[Change listing data]
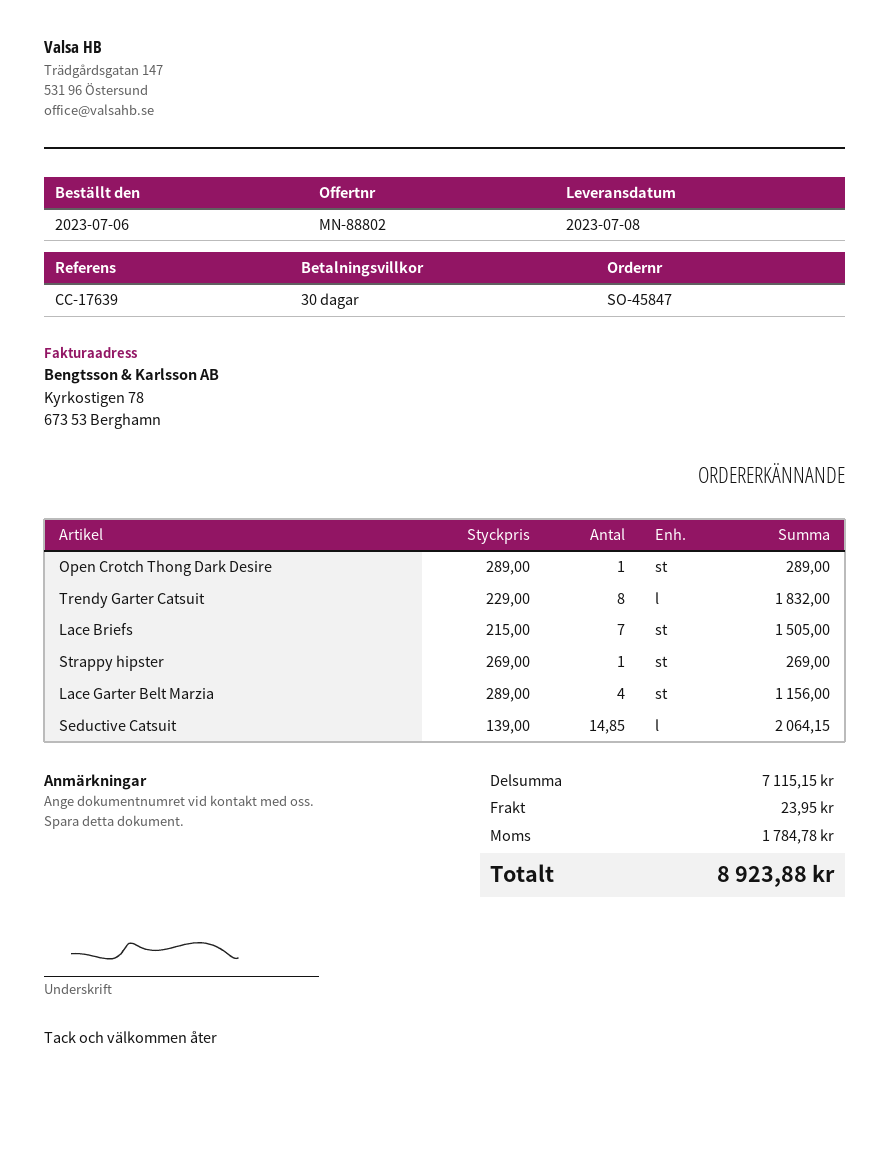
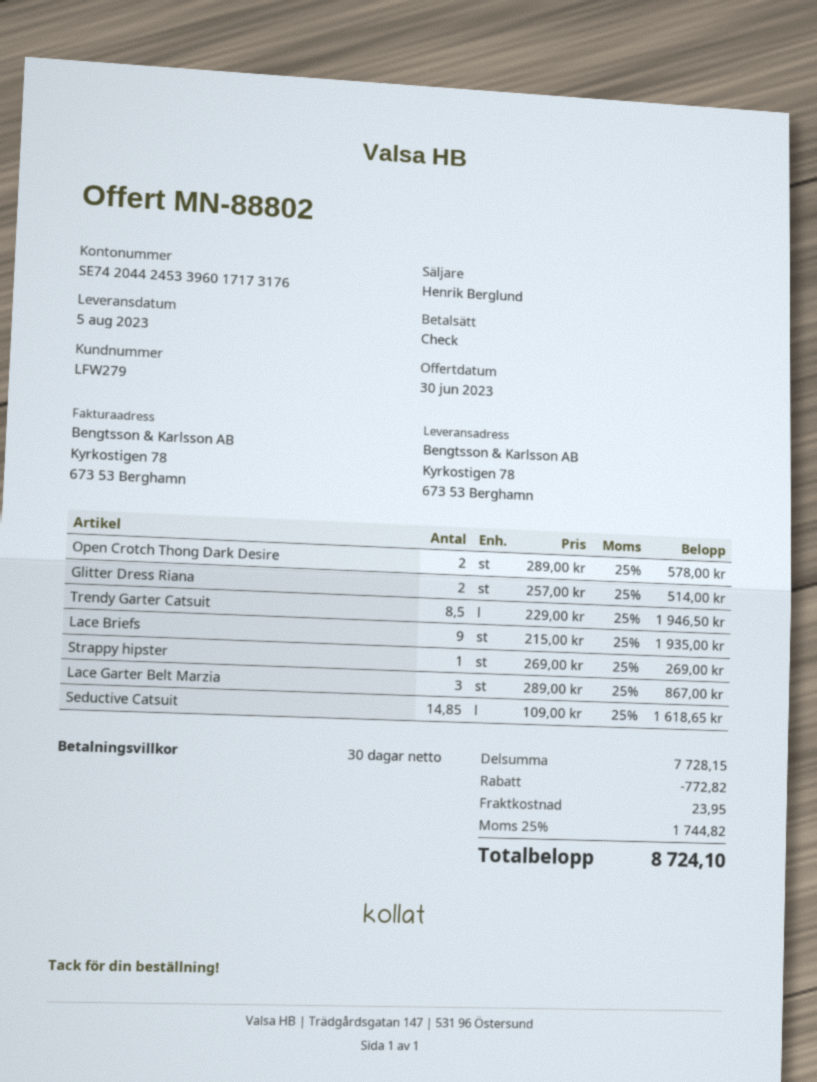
delivery date: 2023-07-08 -> 2023-08-05
Open Crotch Thong Dark Desire: 1 x 289.00 = 289.00 -> 2 x 289.00 = 578.00
Trendy Garter Catsuit: 8 x 229.00 = 1832.00 -> 8.5 x 229.00 = 1946.50
Lace Briefs: 7 x 215.00 = 1505.00 -> 9 x 215.00 = 1935.00
Lace Garter Belt Marzia: 4 x 289.00 = 1156.00 -> 3 x 289.00 = 867.00
Seductive Catsuit: 14.85 x 139.00 = 2064.15 -> 14.85 x 109.00 = 1618.65
Glitter Dress Riana: none -> 2 x 257.00 = 514.00
subtotal: 7115.15 -> 7728.15
discount: none -> 772.82
tax: 1784.78 -> 1744.82
total: 8923.88 -> 8724.10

How to complete this task:
Search the data for "none". Copy every line that has it.

Output below:
Glitter Dress Riana: none -> 2 x 257.00 = 514.00
discount: none -> 772.82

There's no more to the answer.